El caso es que cada uno con su especialidad a cuestas. fueron todos, ahora, a Bruselas, al congreso. Hay una reunión internacional de este tipo cada tres años, y las ciudades van rotando; hace unos quince años le tocó a Barcelona. Allí van, deseosos de verse, de unirse, de conocerse, de contemplar los avances, los nuevos números, los trucos más sofisticados. Los magos guardan un celosísimo secreto en torno a lo que hacen. Jamás confiesan un truco a un profano. «Es que, además, creo que la gente no quiere saberlo», dice Ignacio; «al principio hay un momento de curiosidad en el que te preguntan que cómo lo haces, pero en cuanto que se los pasa prefieren ignorar el secreto, estoy seguro». Pero entre ellos, dentro de esta minisociedad de iniciados, suelen contárselo todo o casi todo. A menos que uno haya conseguido inventar un número muy especial, muy nuevo y sorprendente, en cuyo caso suele sacar partido de él, ocultando el truco, para terminar, incluso, patentándolo.

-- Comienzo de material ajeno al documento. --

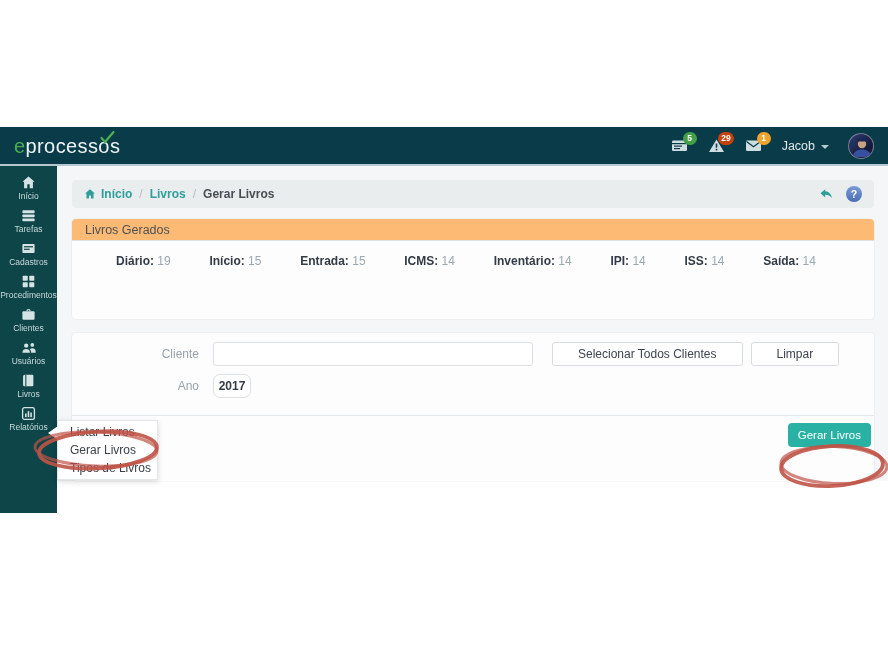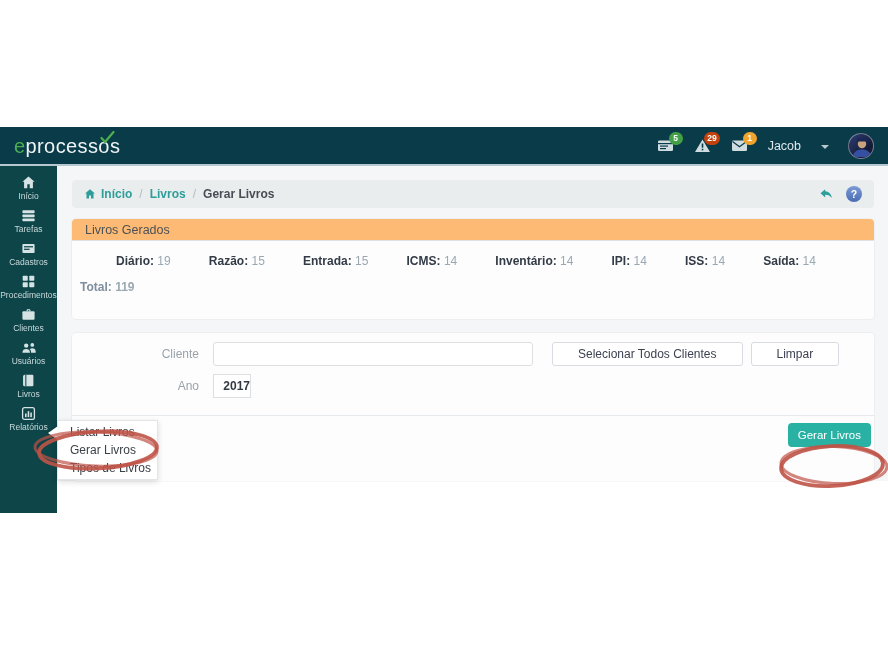--- a/index.html
+++ b/index.html
@@ -24,7 +24,7 @@
   .badge.green { background:#43a047; }
   .badge.red { background:#c2410c; }
   .badge.orange { background:#f0a42e; }
-  .user-menu { display:flex; align-items:center; gap:20px; cursor:pointer; }
+  .user-menu { display:flex; align-items:center; gap:6px; cursor:pointer; }
   .user-name { color:#dfe9ec; font-size:12.5px; }
   .caret { width:0; height:0; border-left:4px solid transparent; border-right:4px solid transparent;
            border-top:4px solid #b9c9ce; margin-top:2px; }

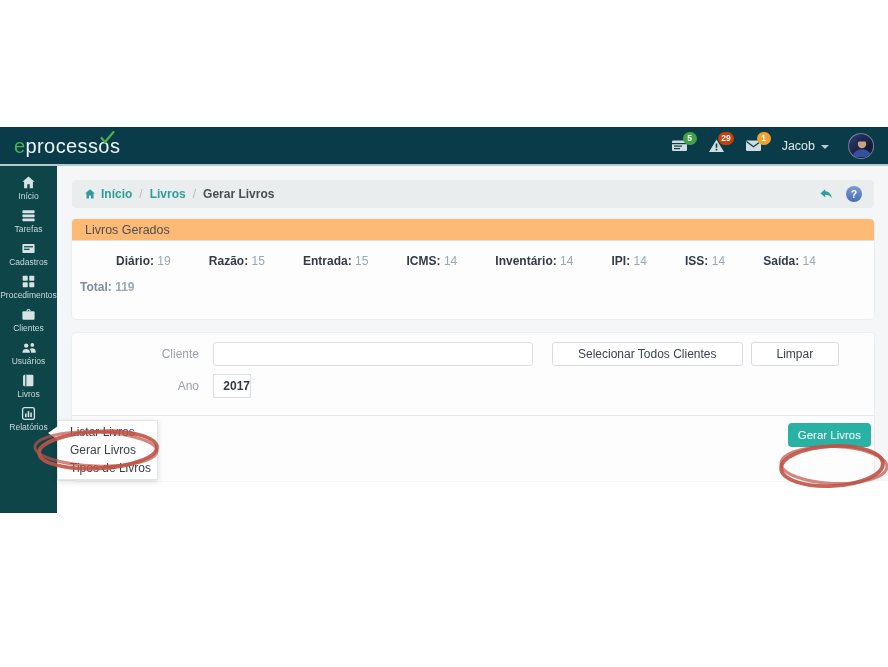--- a/index.html
+++ b/index.html
@@ -271,7 +271,7 @@
       <div class="panel-hd">Livros Gerados</div>
       <div class="stats-row">
         <span class="stat"><b>Diário:</b> <span>19</span></span>
-        <span class="stat"><b>Razão:</b> <span>15</span></span>
+        <span class="stat"><b>Início:</b> <span>15</span></span>
         <span class="stat"><b>Entrada:</b> <span>15</span></span>
         <span class="stat"><b>ICMS:</b> <span>14</span></span>
         <span class="stat"><b>Inventário:</b> <span>14</span></span>

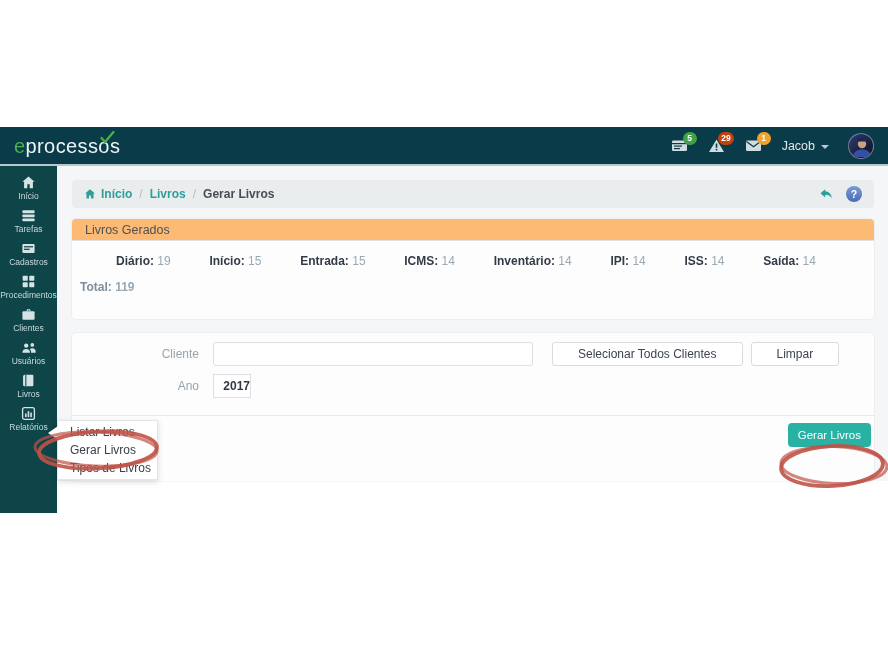--- a/index.html
+++ b/index.html
@@ -279,10 +279,6 @@
         <span class="stat"><b>ISS:</b> <span>14</span></span>
         <span class="stat"><b>Saída:</b> <span>14</span></span>
       </div>
-      <div class="total-row">
-        <b>Total:</b>
-        <span>119</span>
-      </div>
     </div>
 
     <div class="panel panel2">

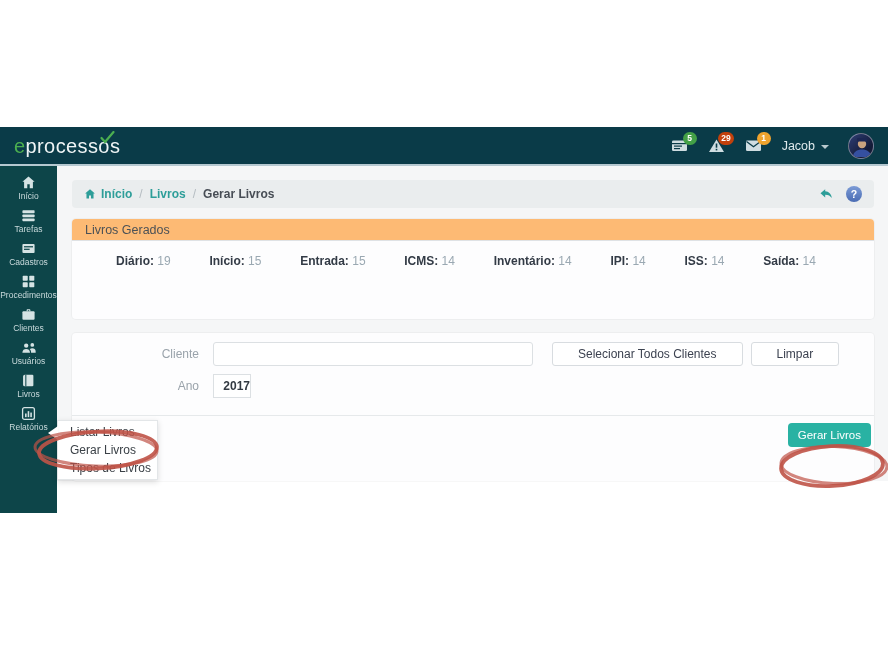--- a/index.html
+++ b/index.html
@@ -82,9 +82,9 @@
   .f-label { width:127px; text-align:right; margin-right:14px; color:#9aa3ab; font-size:12px; }
   .cliente-input { width:320px; height:24px; border:1px solid #dce0e3; border-radius:3px;
                    background:#fff; font-size:12px; padding:0 8px; outline:none; }
-  .ano-input { width:38px; height:24px; border:1px solid #dce0e3; border-radius:0;
+  .ano-input { width:38px; height:24px; border:1px solid #dce0e3; border-radius:7px;
                background:#fff; font-size:12px; font-weight:bold; color:#333a42;
-               text-align:right; outline:none; }
+               text-align:center; outline:none; }
   .btn-light { height:24px; padding:0 25px; margin-left:8px; background:#fff;
                border:1px solid #d8dce0; border-radius:3px; font-size:12px; color:#3c4250;
                cursor:pointer; font-family:inherit; }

-Nosotros -dice Pepe-, los de la SEI, nos reunimos una vez al año en El Escorial, nos pasamos allí encerrados en un hotel dos días, y nos contamos todo, intercambiamos ideas, inventamos nuevas cosas... Son unas jornadas magníficas.
Claro que siempre hay alguien que se guarda algo con obstinada reticencia. Como Frackson, el mago español más prestigioso, verdaderamente legendario, que tiene ya más de ochenta años y recibió el oscar de Hollywood a la magia. Frackson conseguía hacer desaparecer y aparecer una jaula en mitad del público, en mangas de camisa. Nunca nadie adivinó cómo podía hacerlo, y él nunca ha confesado como lo hizo. «Ahora le preguntas el truco», dice Pepe, «y Frackson contesta que se le ha olvidado; seguramente quiere llevarse su pequeño truco con él. »
Y es que para estos profesionales de la nada, de la maravilla y la ilusión, considerados como malabaristas, minivalorizados durante tantos años, el mínimo conocimiento de sus secretos, la celosa vigilancia de ellos, es el último, único tesoro.